M. Trump a donné un avant-goût du projet de vendredi dans un message publié jeudi soir sur les réseaux sociaux, déclarant que les deux dirigeants signeraient des accords économiques avec les États-Unis qui "libéreraient pleinement le potentiel de la région du Caucase du Sud".
"De nombreux dirigeants ont essayé de mettre fin à la guerre, sans succès, jusqu'à aujourd'hui, grâce à Trump", a déclaré le président américain sur son site Truth Social.
Anciens alliés
La signature de l'accord de paix à Washington aux côtés du président américain envoie un signal fort à Moscou concernant l'engagement des deux pays à trouver une solution entre eux, mais réoriente également leur politique étrangère vers l'Occident.
Moscou a tenté de réparer la coopération avec Bakou et Erevan, en proposant une "médiation" et en lançant des campagnes de désinformation contre Erevan.
Ces derniers jours, les médias contrôlés par l'État russe ont émis des critiques massives et de nombreuses attaques contre Nikol Pashinyan, l'accusant d'avoir "échangé" la souveraineté arménienne contre des gains financiers personnels et le qualifiant même de "marionnette".
Auparavant, Moscou avait également lancé des campagnes de désinformation contre Erevan avec de fausses allégations concernant "une installation d'armes biologiques en Arménie orchestrée par les Américains".
Moscou avait à plusieurs reprises fait des déclarations similaires concernant des installations d'armes biologiques américaines en Ukraine avant l'invasion à grande échelle. La Russie a également fait de fausses allégations similaires sur la Géorgie dans le passé.
Les tentatives de la Russie de réparer ses liens avec Bakou ont été entièrement anéanties lorsqu'un avion de ligne azerbaïdjanais s'est écrasé au Kazakhstan en décembre, tuant 38 des 67 personnes qui se trouvaient à bord.
Comme le rapporte en exclusivité Euronews, l'enquête sur l'incident a révélé que le vol 8243 d'Azerbaijan Airlines avait été pris pour cible par la défense aérienne russe au-dessus de Grozny, en Russie, et rendu incontrôlable par la guerre électronique.
Le président azerbaïdjanais Aliyev a récemment annoncé que son pays s'apprêtait à porter plainte contre la Russie devant les tribunaux internationaux au sujet de l'accident de l'avion de la compagnie Azerbaijan Airlines.

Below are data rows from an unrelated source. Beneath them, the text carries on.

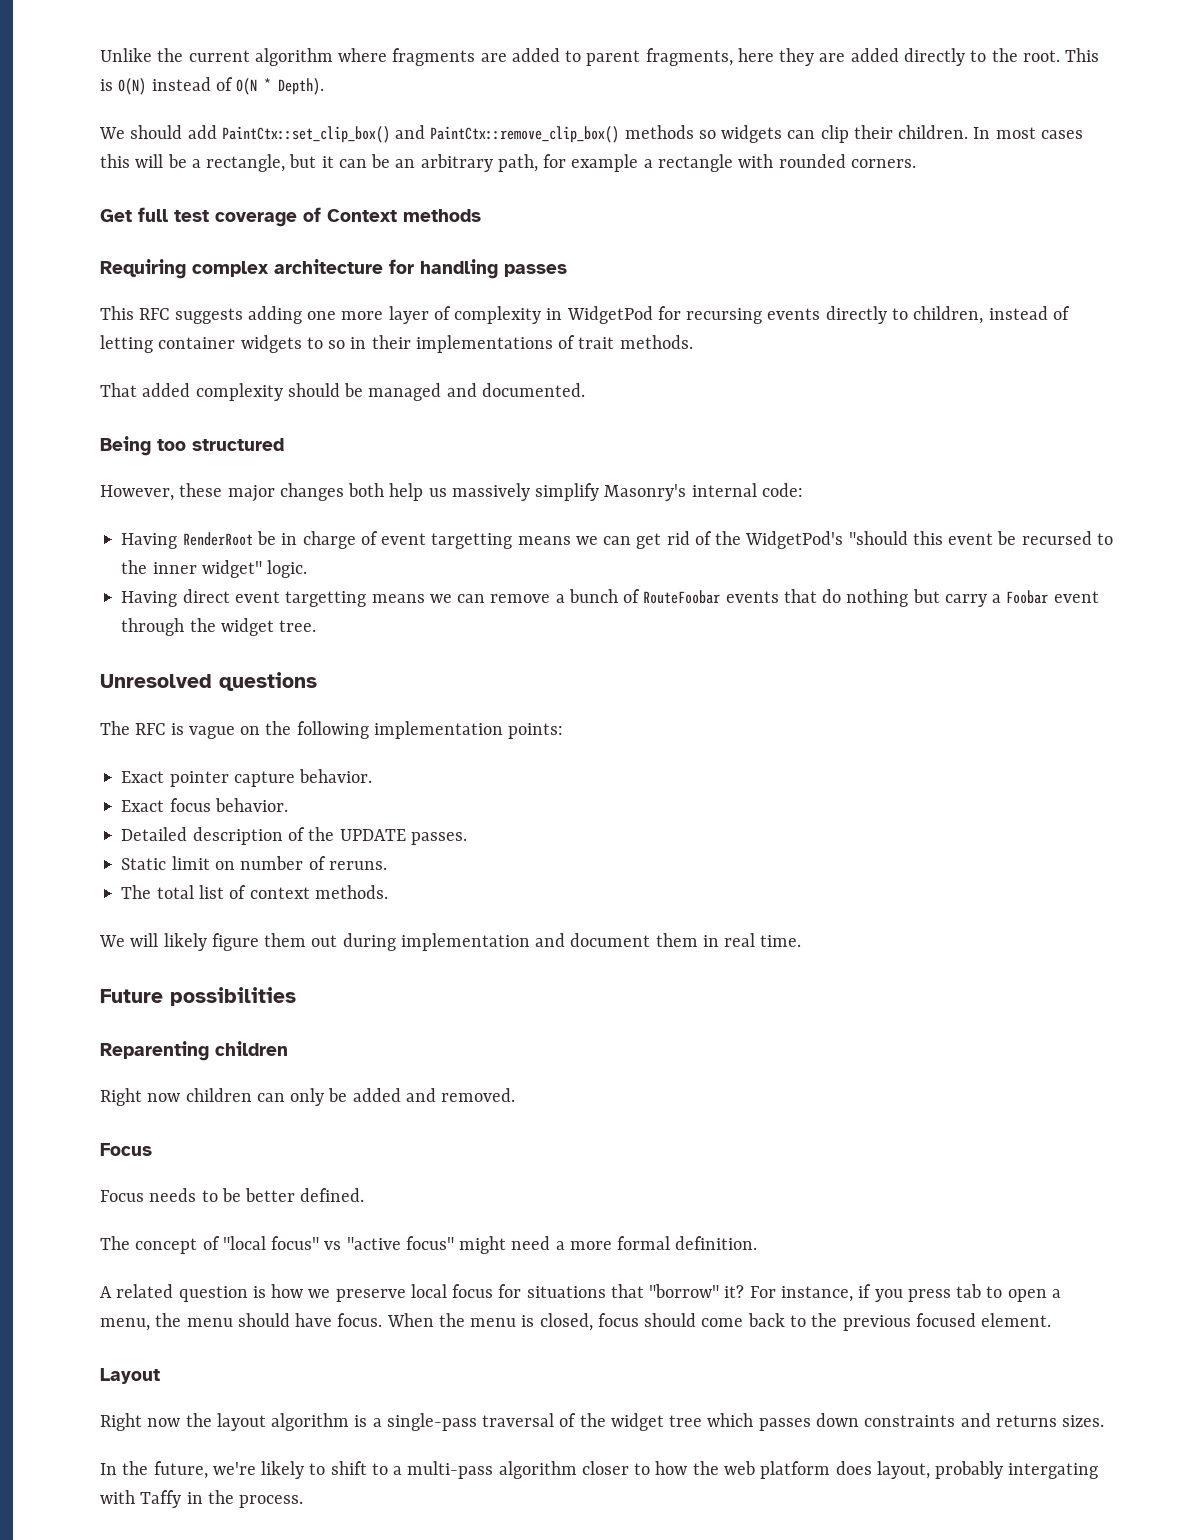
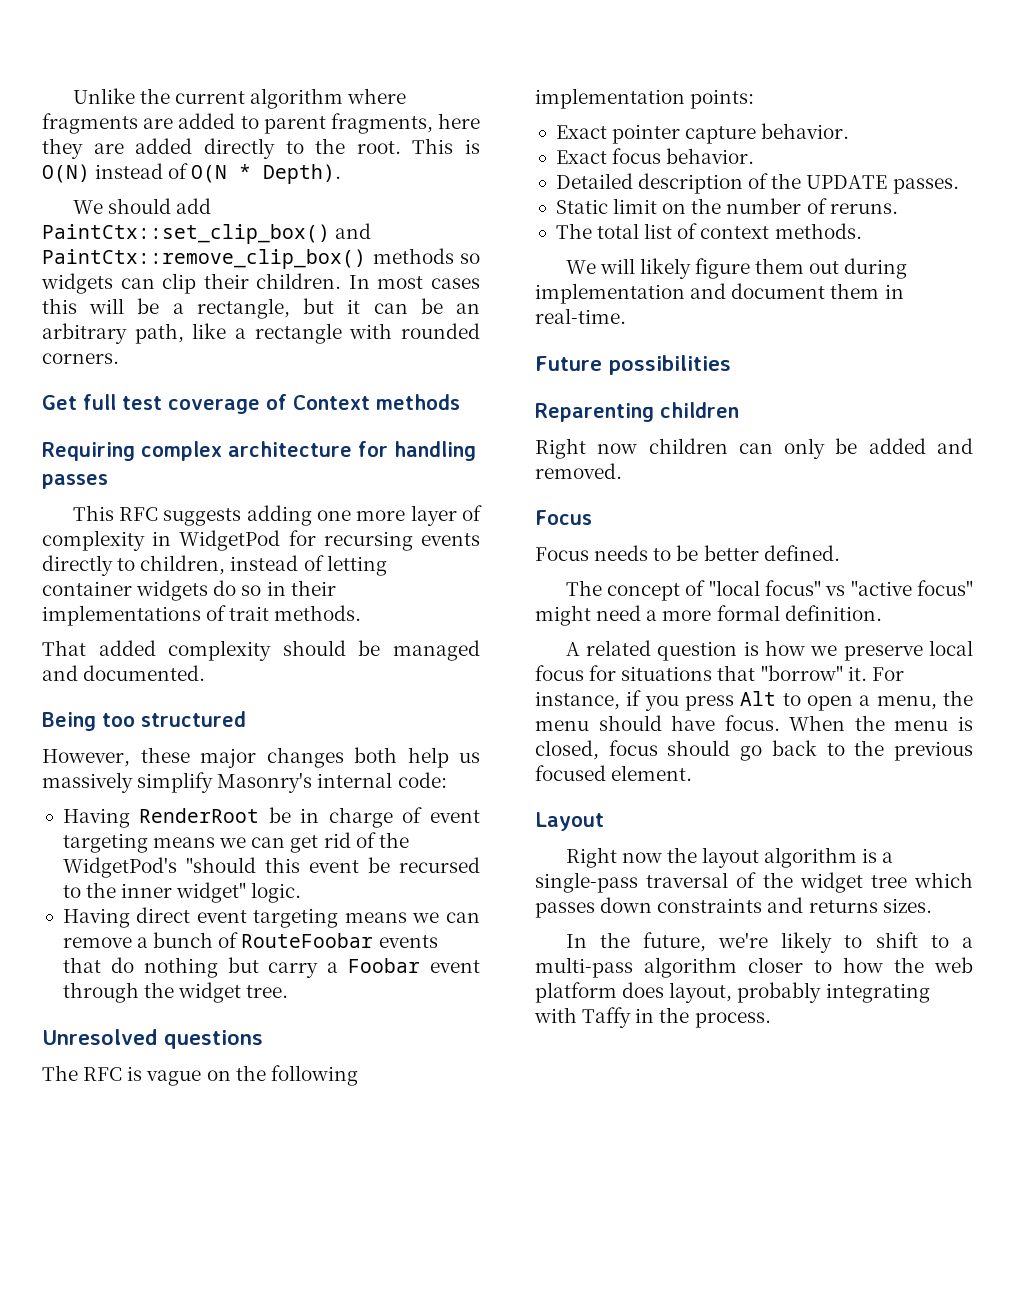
- In most cases this will be a rectangle, but it can be an arbitrary path, for example a rectangle with rounded corners.
+ In most cases this will be a rectangle, but it can be an arbitrary path, like a rectangle with rounded corners.
- This RFC suggests adding one more layer of complexity in WidgetPod for recursing events directly to children, instead of letting container widgets to so in their implementations of trait methods.
+ This RFC suggests adding one more layer of complexity in WidgetPod for recursing events directly to children, instead of letting container widgets do so in their implementations of trait methods.
- Having RenderRoot be in charge of event targetting means we can get rid of the WidgetPod's "should this event be recursed to the inner widget" logic.
+ Having RenderRoot be in charge of event targeting means we can get rid of the WidgetPod's "should this event be recursed to the inner widget" logic.
- Having direct event targetting means we can remove a bunch of RouteFoobar events that do nothing but carry a Foobar event through the widget tree.
+ Having direct event targeting means we can remove a bunch of RouteFoobar events that do nothing but carry a Foobar event through the widget tree.
- Static limit on number of reruns.
+ Static limit on the number of reruns.
- We will likely figure them out during implementation and document them in real time.
+ We will likely figure them out during implementation and document them in real-time.
- A related question is how we preserve local focus for situations that "borrow" it?
+ A related question is how we preserve local focus for situations that "borrow" it.
- For instance, if you press tab to open a menu, the menu should have focus.
+ For instance, if you press Alt to open a menu, the menu should have focus.
- When the menu is closed, focus should come back to the previous focused element.
+ When the menu is closed, focus should go back to the previous focused element.
- In the future, we're likely to shift to a multi-pass algorithm closer to how the web platform does layout, probably intergating with Taffy in the process.
+ In the future, we're likely to shift to a multi-pass algorithm closer to how the web platform does layout, probably integrating with Taffy in the process.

Faisant référence à l'enquête sur l'affaire du Boeing de la compagnie aérienne malaisienne, abattu par des militants russes au-dessus de la région de Donetsk, occupée par la Russie, en Ukraine, M. Aliyev a déclaré que Bakou était prêt à attendre aussi longtemps qu'il le faudrait.
"Nous sommes prêts à attendre dix ans, mais la justice doit l'emporter. Et malheureusement, la situation, qui est actuellement dans les limbes, ne contribue pas au développement des relations bilatérales entre la Russie et l'Azerbaïdjan", a-t-il expliqué.
Le mois dernier, l'Azerbaïdjan et la Russie se sont livrés à une nouvelle escalade. Bakou a arrêté le directeur exécutif et le rédacteur en chef de l'agence de presse publique russe Sputnik à la suite des raids menés par Moscou dans la communauté azérie d'Ekaterinbourg.
Deux personnes sont mortes au cours de l'opération menée par le service fédéral de sécurité russe (FSB), et 50 autres ont été arrêtées.